# Problem to work on
From the material below, pull each line containing the string "bold".

# Exercise data
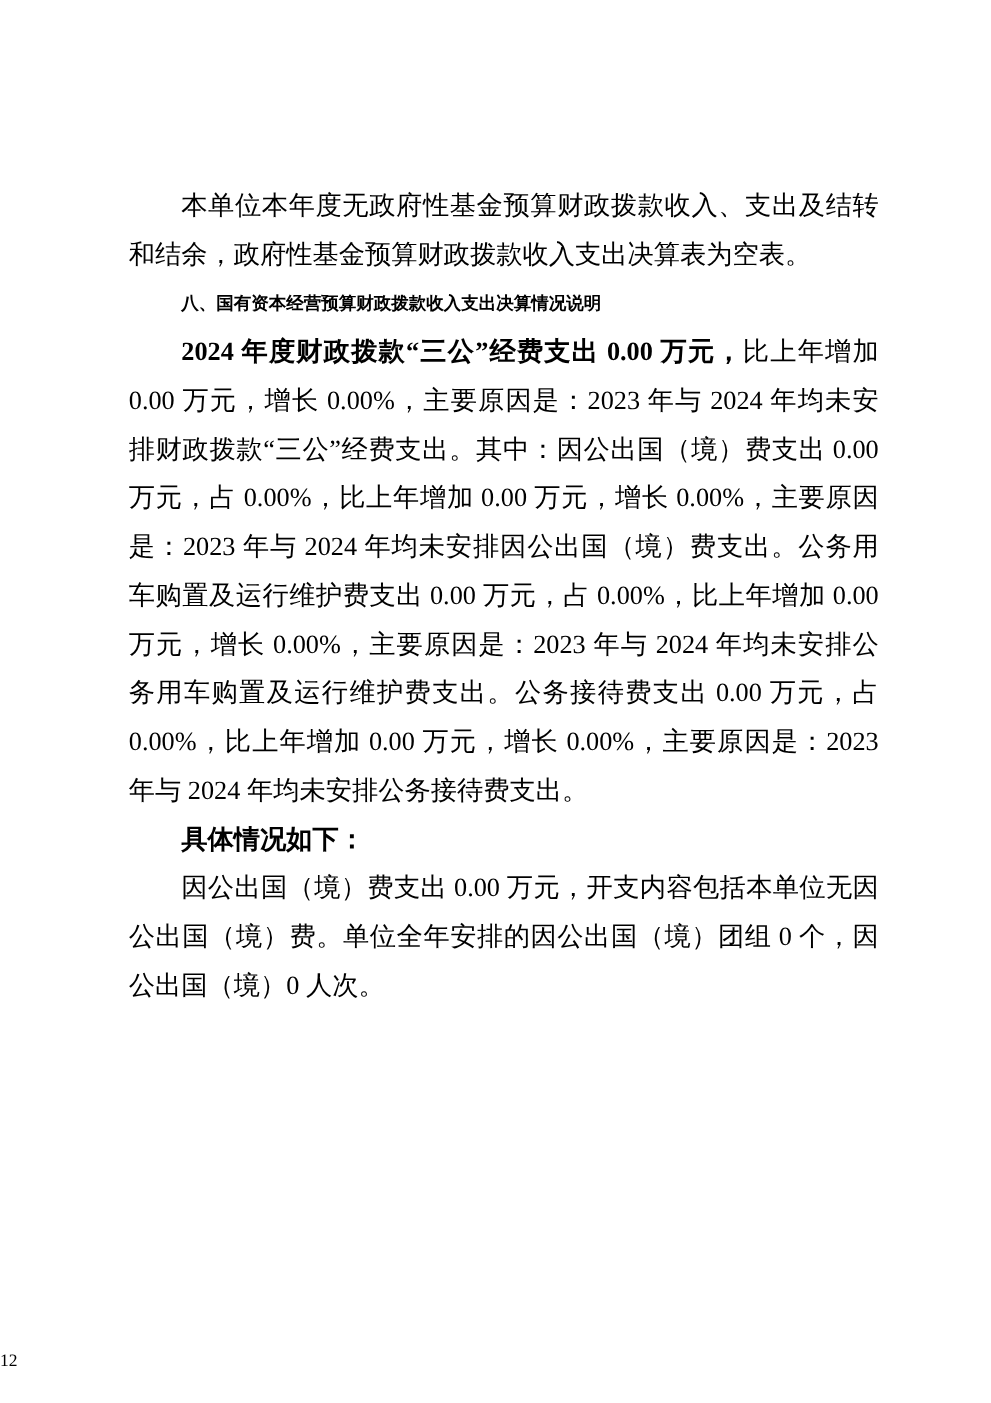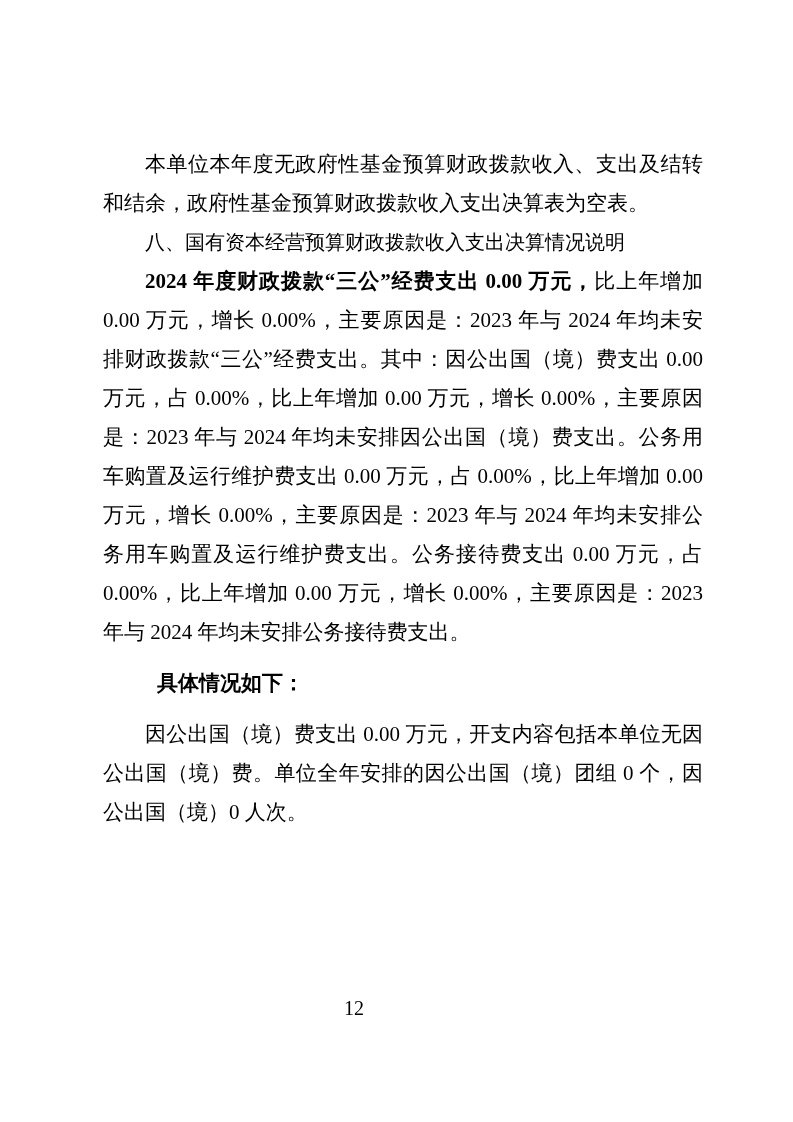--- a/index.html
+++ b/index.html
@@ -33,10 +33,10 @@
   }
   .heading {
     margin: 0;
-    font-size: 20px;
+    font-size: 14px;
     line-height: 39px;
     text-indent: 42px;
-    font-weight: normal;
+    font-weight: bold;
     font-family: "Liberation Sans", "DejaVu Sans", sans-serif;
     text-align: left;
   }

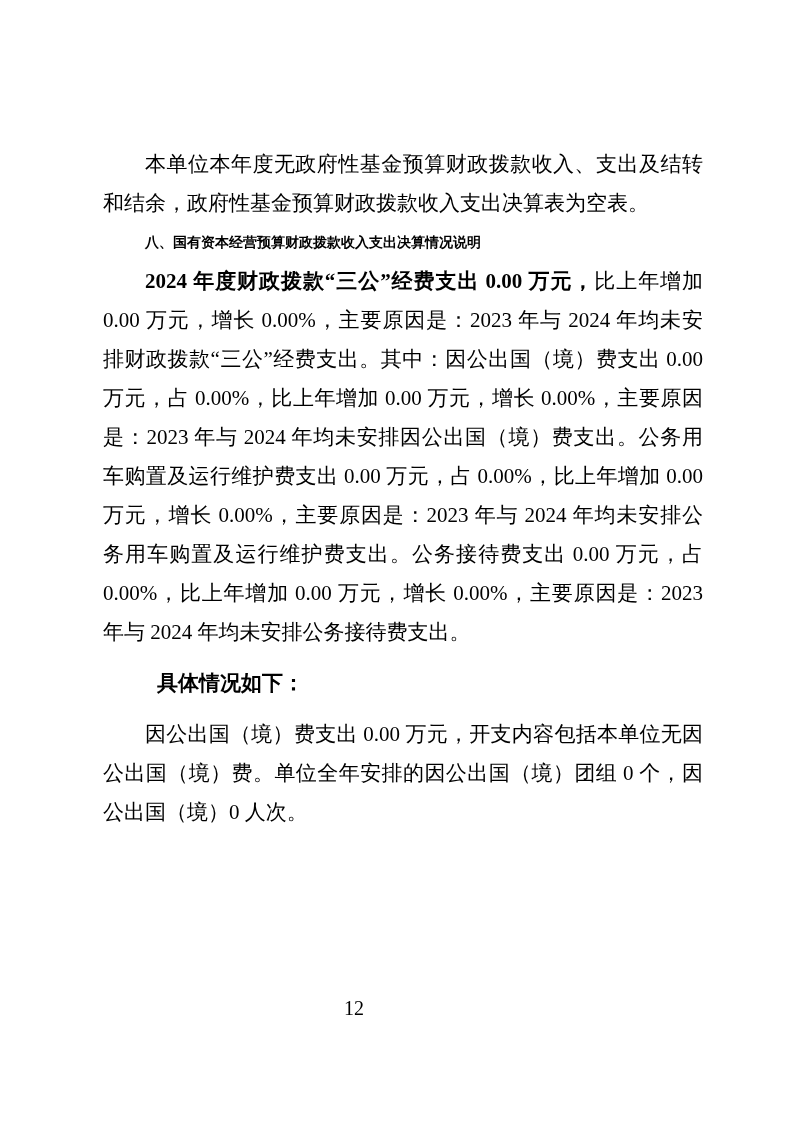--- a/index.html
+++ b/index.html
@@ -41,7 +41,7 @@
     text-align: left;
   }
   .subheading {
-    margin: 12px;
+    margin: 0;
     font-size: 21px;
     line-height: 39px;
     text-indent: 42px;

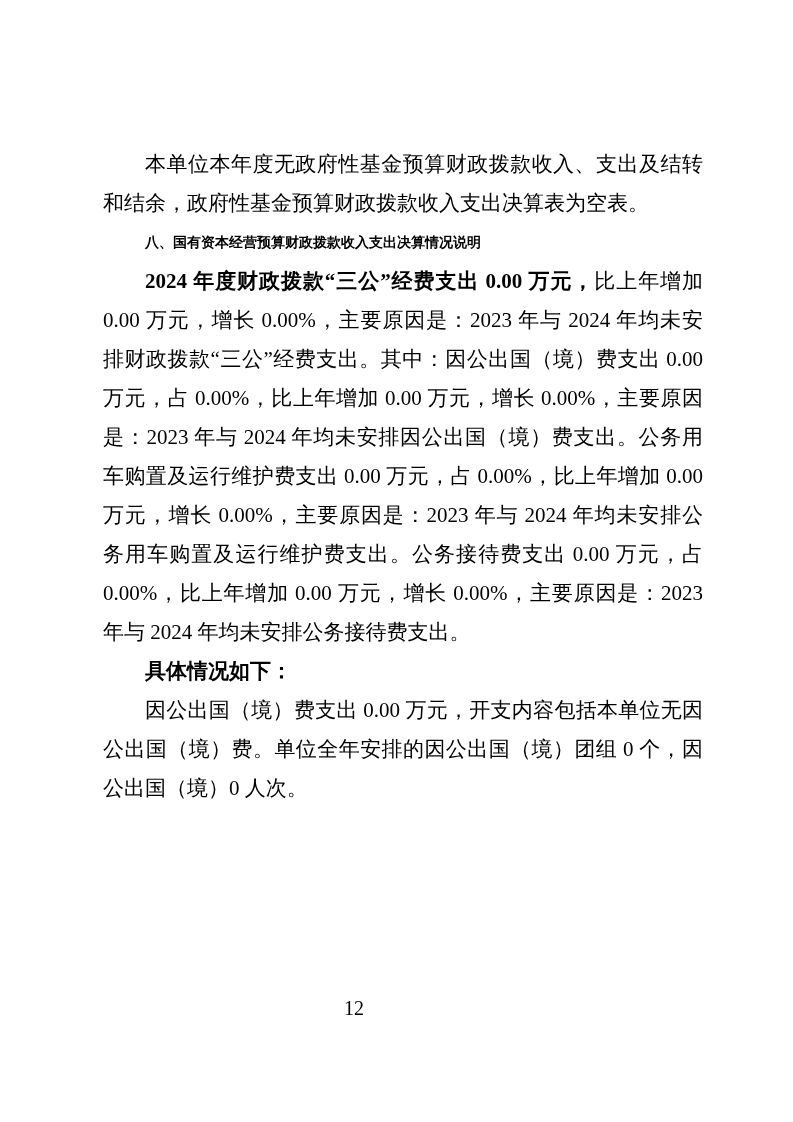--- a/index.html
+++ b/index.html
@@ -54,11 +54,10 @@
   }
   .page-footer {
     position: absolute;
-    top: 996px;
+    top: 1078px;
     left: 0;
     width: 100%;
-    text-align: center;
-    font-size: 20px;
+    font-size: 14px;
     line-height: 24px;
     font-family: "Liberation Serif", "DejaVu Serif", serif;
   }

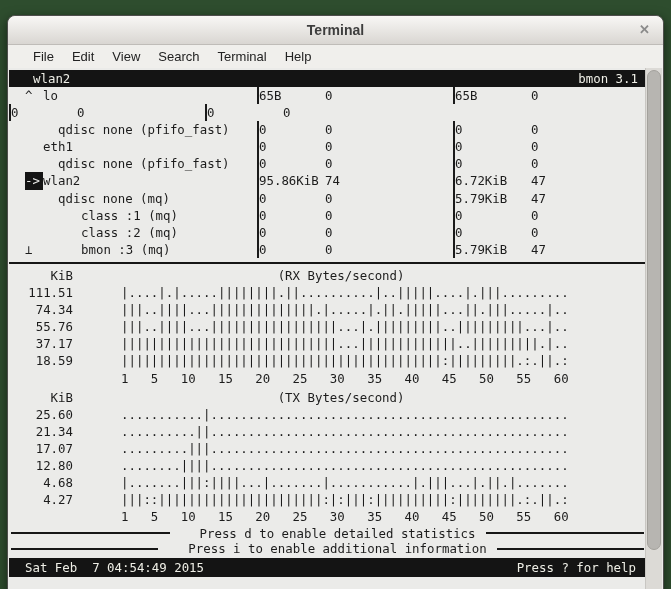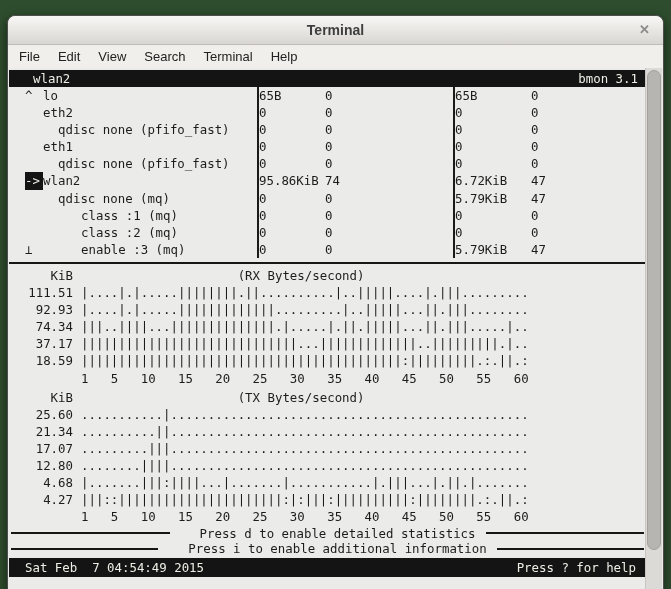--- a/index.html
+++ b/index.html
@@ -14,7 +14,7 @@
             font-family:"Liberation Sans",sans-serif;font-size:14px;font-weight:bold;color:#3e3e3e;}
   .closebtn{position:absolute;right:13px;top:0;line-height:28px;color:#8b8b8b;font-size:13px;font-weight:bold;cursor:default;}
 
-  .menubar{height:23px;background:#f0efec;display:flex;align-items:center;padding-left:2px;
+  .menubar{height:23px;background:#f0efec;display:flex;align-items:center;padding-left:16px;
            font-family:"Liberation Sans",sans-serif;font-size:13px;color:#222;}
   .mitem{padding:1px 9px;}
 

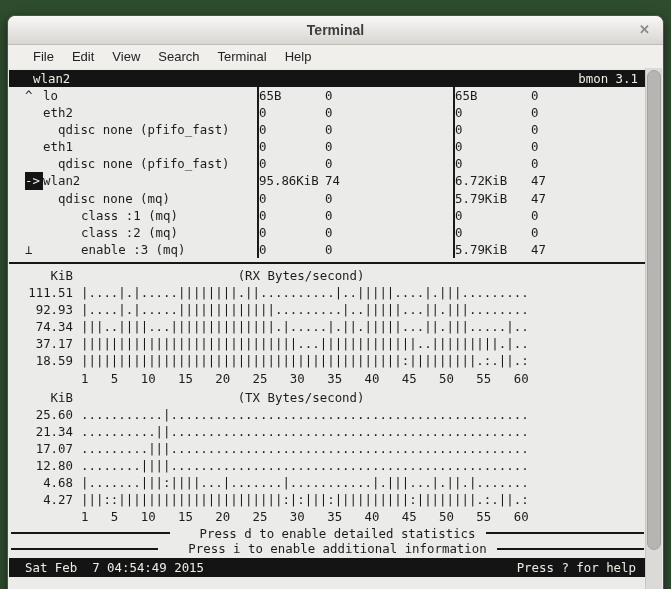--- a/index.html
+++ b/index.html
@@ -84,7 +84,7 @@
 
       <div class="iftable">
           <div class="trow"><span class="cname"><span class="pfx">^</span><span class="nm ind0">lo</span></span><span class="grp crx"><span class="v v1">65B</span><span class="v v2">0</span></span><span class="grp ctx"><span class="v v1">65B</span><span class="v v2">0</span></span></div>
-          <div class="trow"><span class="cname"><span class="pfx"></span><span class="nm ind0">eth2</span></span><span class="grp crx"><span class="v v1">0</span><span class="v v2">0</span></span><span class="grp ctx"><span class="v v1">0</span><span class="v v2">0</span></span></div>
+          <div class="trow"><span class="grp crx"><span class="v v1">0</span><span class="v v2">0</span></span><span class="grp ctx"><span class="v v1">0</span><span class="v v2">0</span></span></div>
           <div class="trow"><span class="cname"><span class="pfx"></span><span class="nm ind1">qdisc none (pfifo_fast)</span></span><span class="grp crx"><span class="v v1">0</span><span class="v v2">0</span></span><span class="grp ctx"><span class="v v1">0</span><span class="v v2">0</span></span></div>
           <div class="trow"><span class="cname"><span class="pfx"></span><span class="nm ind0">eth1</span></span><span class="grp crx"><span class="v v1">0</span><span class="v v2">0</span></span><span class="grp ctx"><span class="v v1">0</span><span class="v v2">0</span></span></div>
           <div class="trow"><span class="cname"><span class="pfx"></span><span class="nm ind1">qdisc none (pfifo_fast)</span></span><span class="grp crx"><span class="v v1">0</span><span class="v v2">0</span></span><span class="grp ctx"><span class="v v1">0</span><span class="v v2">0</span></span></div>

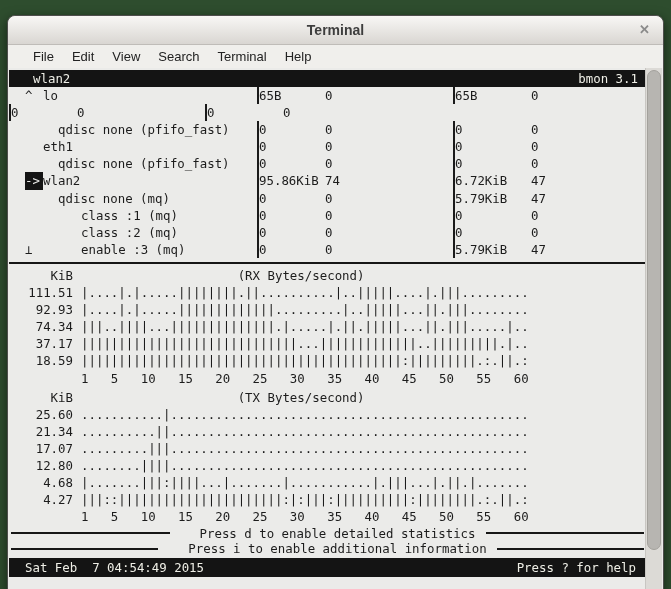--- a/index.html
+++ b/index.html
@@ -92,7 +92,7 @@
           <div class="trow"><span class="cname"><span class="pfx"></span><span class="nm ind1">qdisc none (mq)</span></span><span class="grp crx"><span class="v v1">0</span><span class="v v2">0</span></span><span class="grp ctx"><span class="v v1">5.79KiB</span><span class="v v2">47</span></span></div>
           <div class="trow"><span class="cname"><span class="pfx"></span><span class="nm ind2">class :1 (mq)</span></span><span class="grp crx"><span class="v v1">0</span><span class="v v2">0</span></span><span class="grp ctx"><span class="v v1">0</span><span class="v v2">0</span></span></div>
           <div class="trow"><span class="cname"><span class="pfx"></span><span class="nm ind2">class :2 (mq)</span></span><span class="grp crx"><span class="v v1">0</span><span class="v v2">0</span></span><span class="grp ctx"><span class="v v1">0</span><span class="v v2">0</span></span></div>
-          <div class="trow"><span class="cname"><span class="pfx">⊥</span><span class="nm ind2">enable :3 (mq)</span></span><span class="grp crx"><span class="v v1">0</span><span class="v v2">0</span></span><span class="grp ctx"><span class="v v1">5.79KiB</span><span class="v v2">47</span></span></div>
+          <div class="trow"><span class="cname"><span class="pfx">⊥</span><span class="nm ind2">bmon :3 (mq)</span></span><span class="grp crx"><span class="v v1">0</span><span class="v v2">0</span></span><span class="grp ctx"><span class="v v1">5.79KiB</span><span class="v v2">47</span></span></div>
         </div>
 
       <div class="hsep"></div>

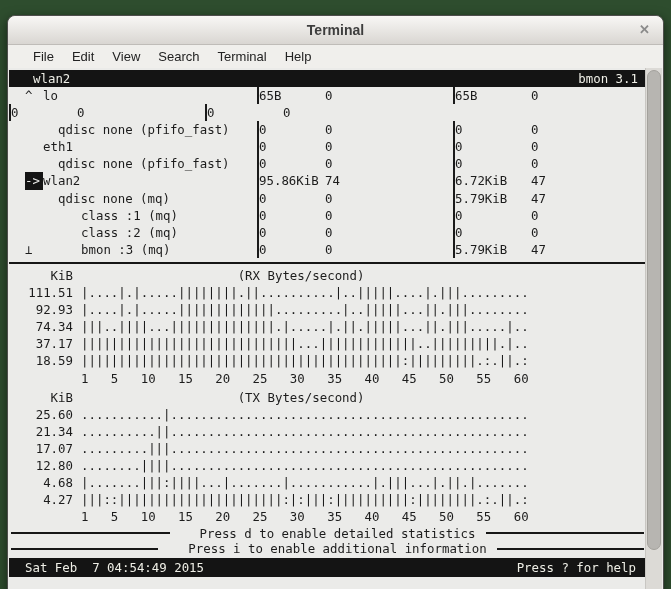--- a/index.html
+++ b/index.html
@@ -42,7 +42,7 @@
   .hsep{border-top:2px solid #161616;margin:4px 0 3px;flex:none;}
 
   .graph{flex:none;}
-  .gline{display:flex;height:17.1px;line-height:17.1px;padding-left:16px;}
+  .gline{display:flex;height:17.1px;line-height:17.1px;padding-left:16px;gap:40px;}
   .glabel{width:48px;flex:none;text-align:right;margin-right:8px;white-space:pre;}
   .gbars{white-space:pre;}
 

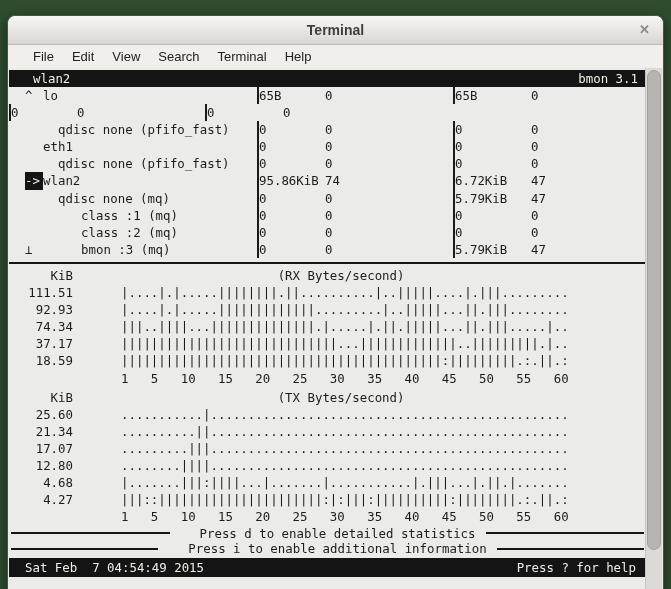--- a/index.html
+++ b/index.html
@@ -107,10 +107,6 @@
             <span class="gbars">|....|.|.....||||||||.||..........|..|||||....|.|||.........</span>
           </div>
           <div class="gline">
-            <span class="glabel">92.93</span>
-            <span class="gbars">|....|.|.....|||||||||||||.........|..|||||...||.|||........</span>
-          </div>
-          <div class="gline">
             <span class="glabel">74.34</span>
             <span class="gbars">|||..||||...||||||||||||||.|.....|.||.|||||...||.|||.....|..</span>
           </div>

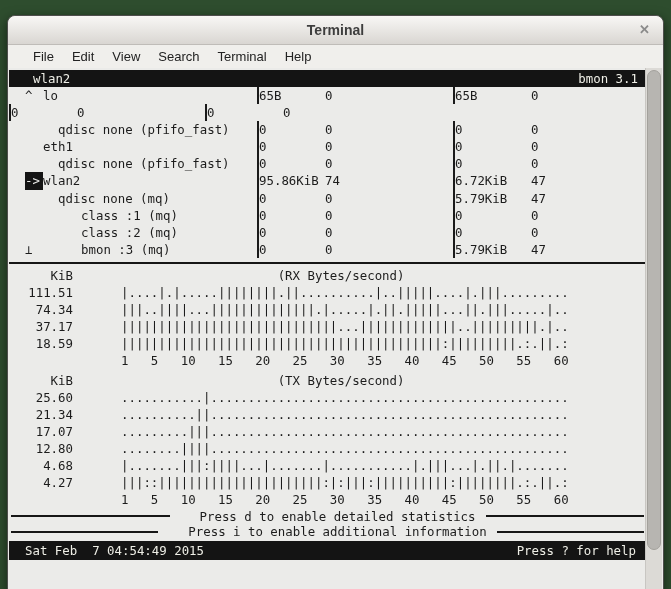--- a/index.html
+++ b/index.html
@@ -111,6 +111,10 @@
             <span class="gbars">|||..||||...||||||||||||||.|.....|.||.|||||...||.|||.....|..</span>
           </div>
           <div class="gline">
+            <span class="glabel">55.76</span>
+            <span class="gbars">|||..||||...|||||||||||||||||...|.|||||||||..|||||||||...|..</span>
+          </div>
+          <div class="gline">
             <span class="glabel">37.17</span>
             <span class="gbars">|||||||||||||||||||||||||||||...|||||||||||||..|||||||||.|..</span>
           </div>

# Exercise answer
+    font-weight: bold;
             font-family:"Liberation Sans",sans-serif;font-size:14px;font-weight:bold;color:#3e3e3e;}
   .closebtn{position:absolute;right:13px;top:0;line-height:28px;color:#8b8b8b;font-size:13px;font-weight:bold;cursor:default;}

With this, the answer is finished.